I don't use irqbalance myself so can't help there. But did you actually test echo'ng 2 to an active IRQ smp_affinity? If it doesn't work then it's likely your patch failed to be applied.

That work. I tried irqbalance because I assumed a deamon could make a better adjustment than me.
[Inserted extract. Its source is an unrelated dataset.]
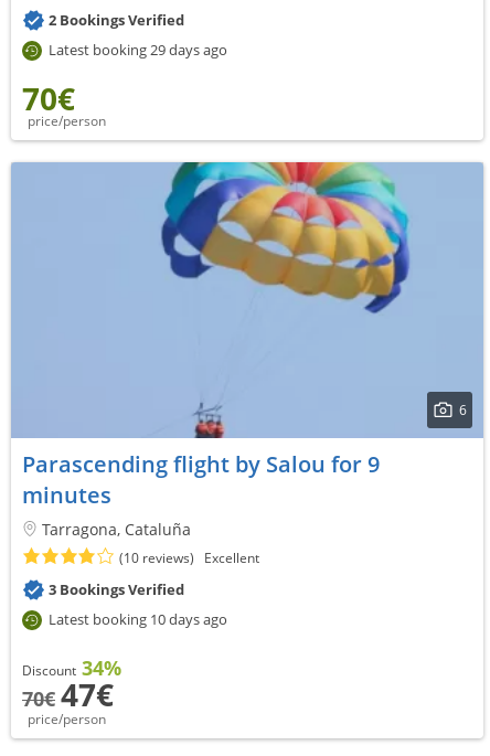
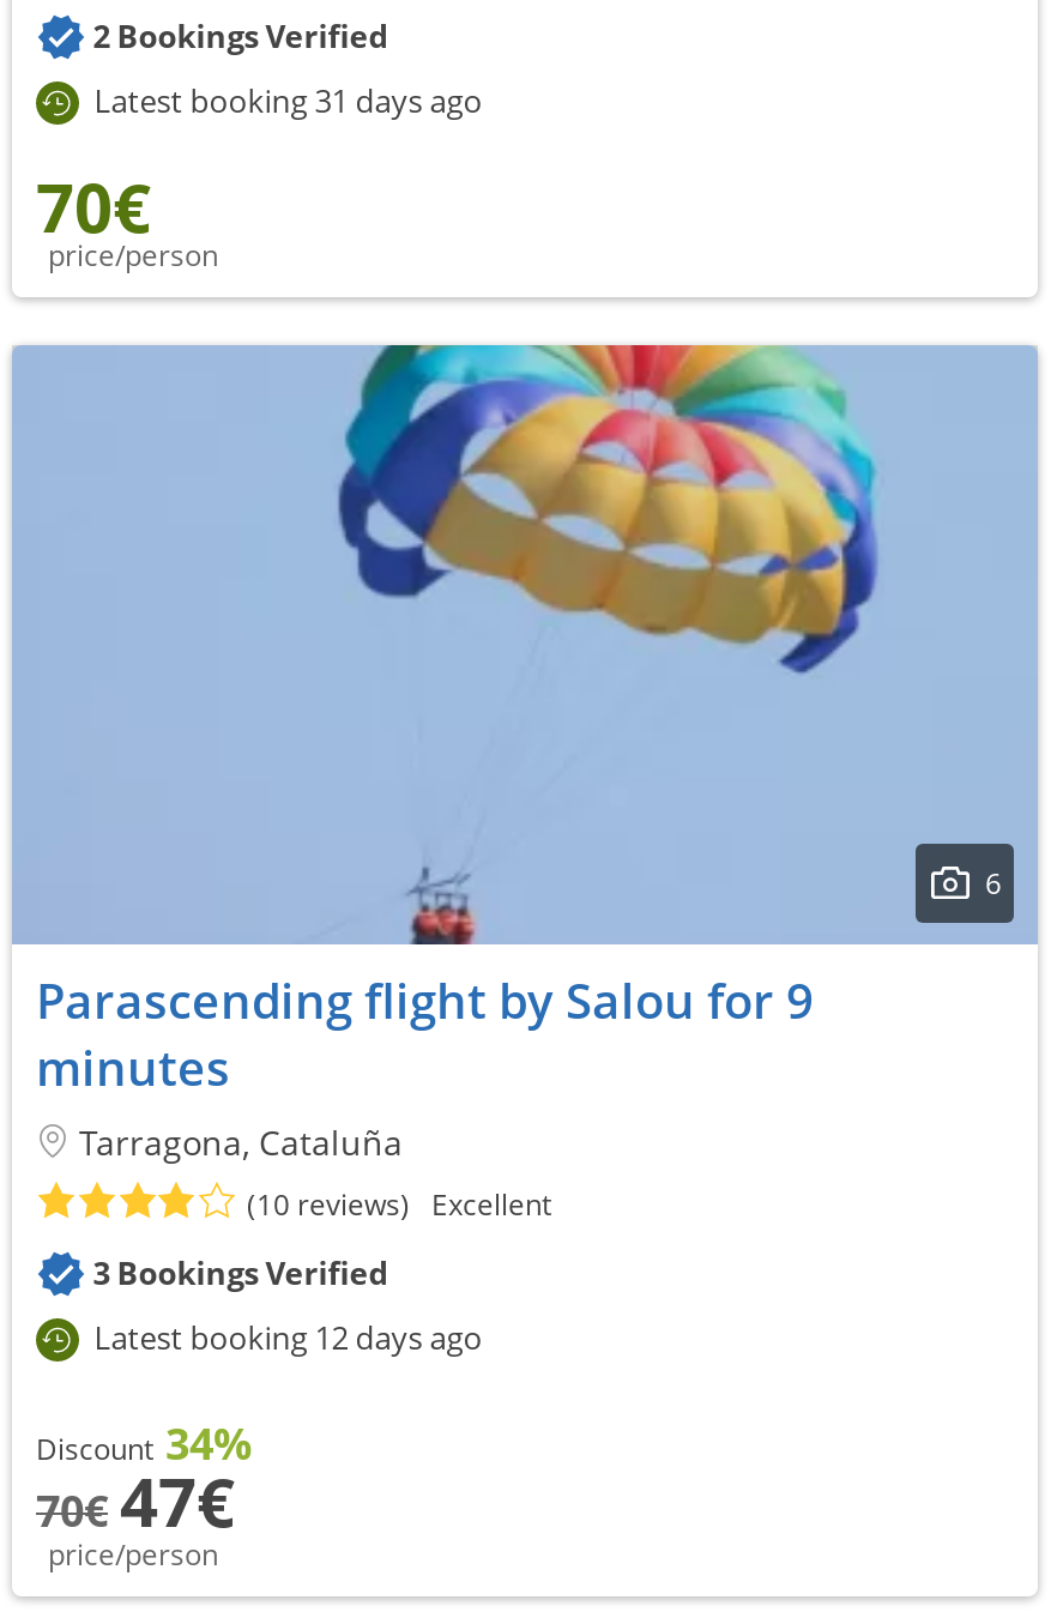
[49,40,228,60] Latest booking 29 days ago -> [94,80,482,123] Latest booking 31 days ago
[49,609,228,629] Latest booking 10 days ago -> [94,1316,482,1360] Latest booking 12 days ago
Just wondering whether the patches mentioned above were ever included in the master branch. @pc2005 would you be able to confirm ?

Hi,

can you tell me how to add this patch myself (where?) or where to find sufficient documentation so i can try it?
The last time i patched the source and compiled a kernel myself is about 15 years ago, an then i had the complete kernel source locally on my hdd.
But with this cross-compiling...i'm a bit lost.

Thanks in advance.

@elder_tinkerer This patch is already in the main OpenWRT branch. Tomorrow's snapshot should contain this fix.

@olek210
Thank you, i'll try it.
I (finally) managed to patch the kernel myself (phew), and it seems to work.
Now i can set TX and RX to different VPEs.
But the VDSL download speed is still much lower than with 21.02.3 (11.460 kb/s vs. 6970 kb/s).
Maybe you've got some brilliant ideas on how to get back to the higher speed...
I also forgot to put LuCI on the list, so i had to do everything via cli. Fortunately that's not a big problem...

Other users report a drop in the speed to 60 Mbps.

I'm interested if you see any difference with Software flow Offload enabled?

@elder_tinkerer

Are you able to generate a graph using flamegraph and perf record?

Then we can see what consumes more CPU power.